> TO DO
Give the data below again exactly as written, without its pictures.

> Screenshot and code edit data
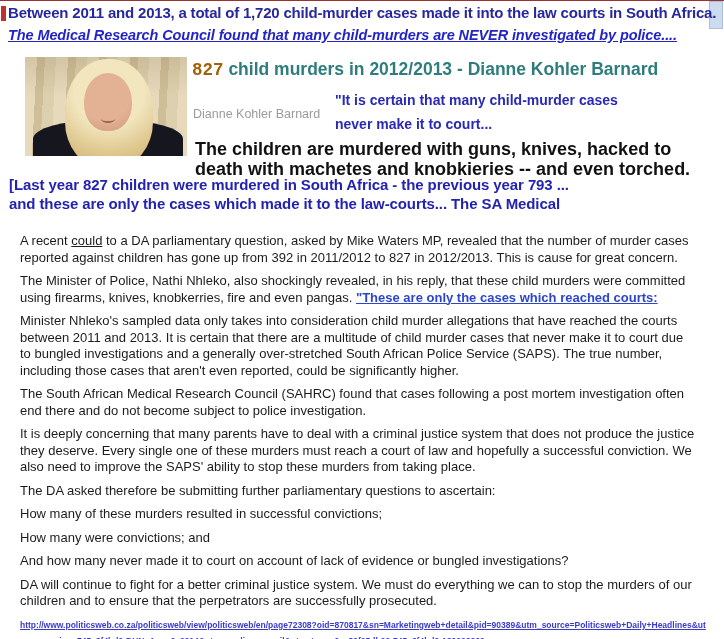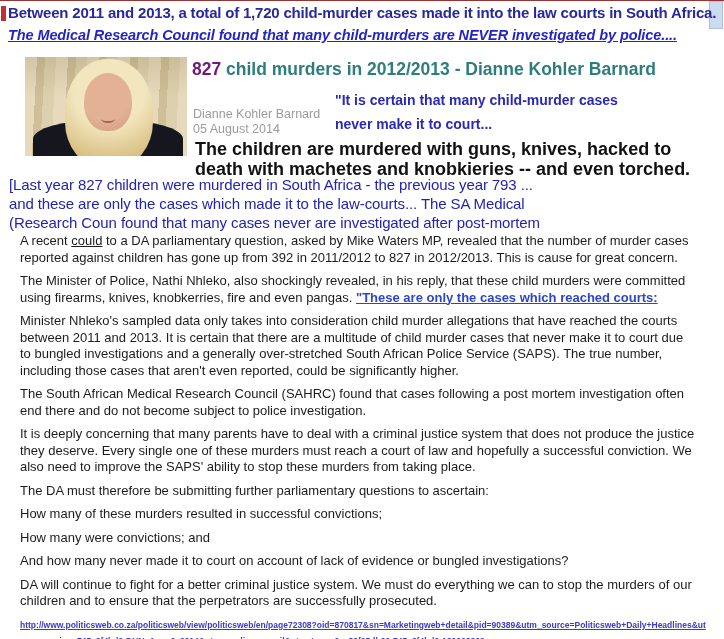"827" .title .num { color: #701a75 -> #a16207; font-family: none -> Liberation Mono, monospace }
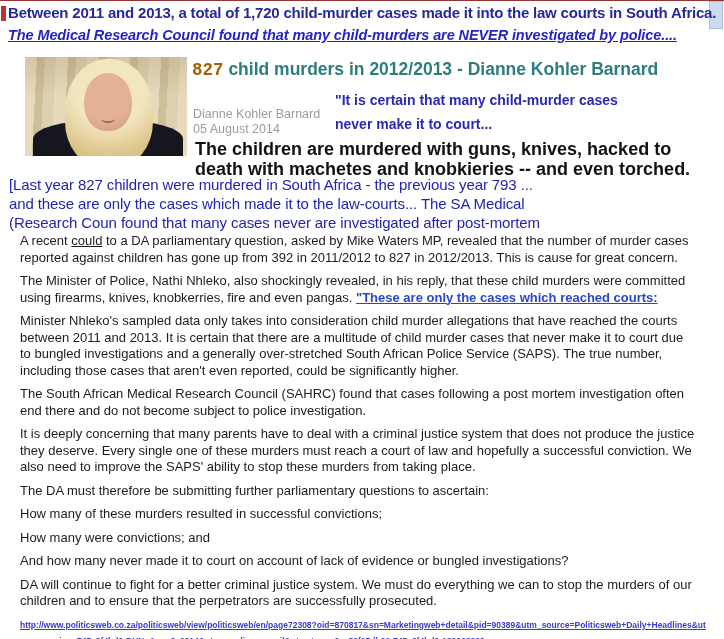"05 August 2014" div { html: <div>05 August 2014</div> -> none }
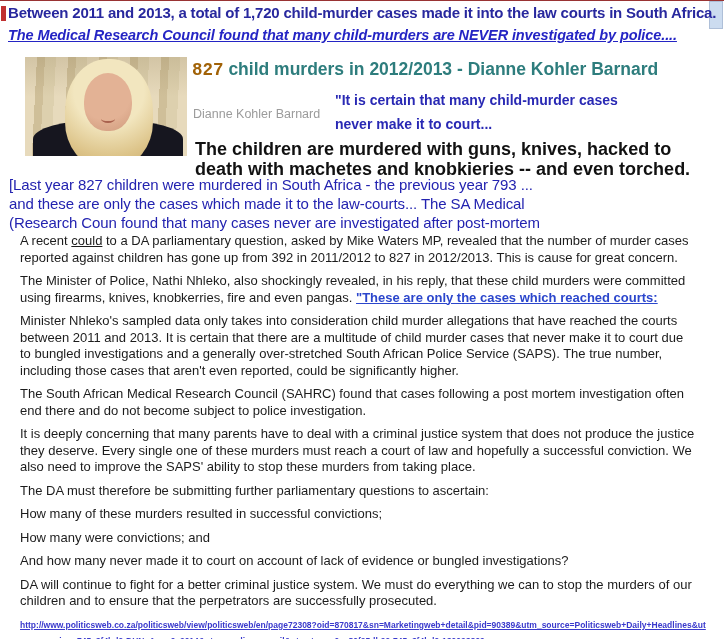"[Last year 827 children were" .lead { font-weight: normal -> bold }
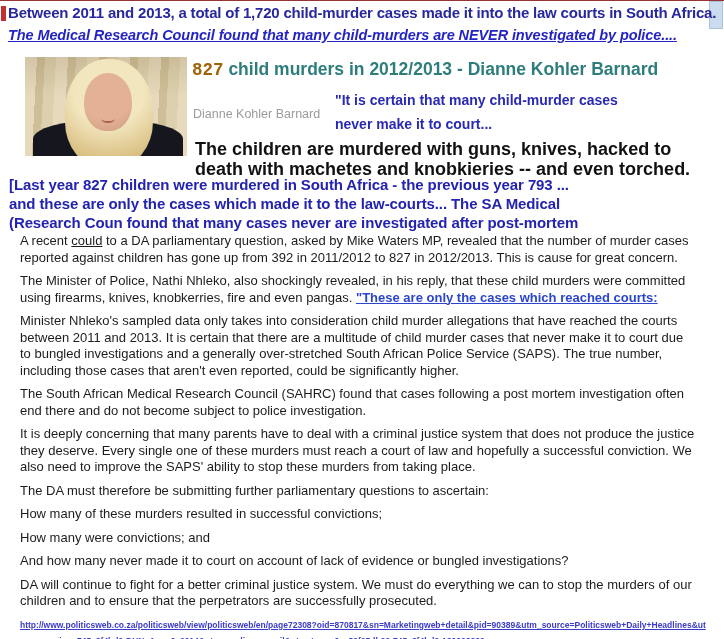"(Research Coun found that many" div { html: <div>(Research Coun found that many cases never are investigated after post-mortem</div> -> none }
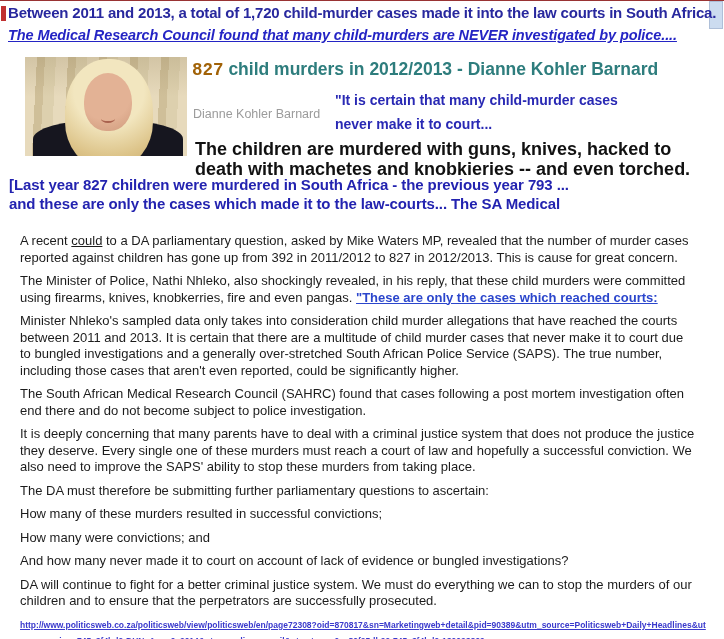"The DA must therefore be" p { text: must -> asked }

> OUTPUT OF THE TASK
"827" .title .num { color: #701a75 -> #a16207; font-family: none -> Liberation Mono, monospace }
"05 August 2014" div { html: <div>05 August 2014</div> -> none }
"[Last year 827 children were" .lead { font-weight: normal -> bold }
"(Research Coun found that many" div { html: <div>(Research Coun found that many cases never are investigated after post-mortem</div> -> none }
"The DA must therefore be" p { text: must -> asked }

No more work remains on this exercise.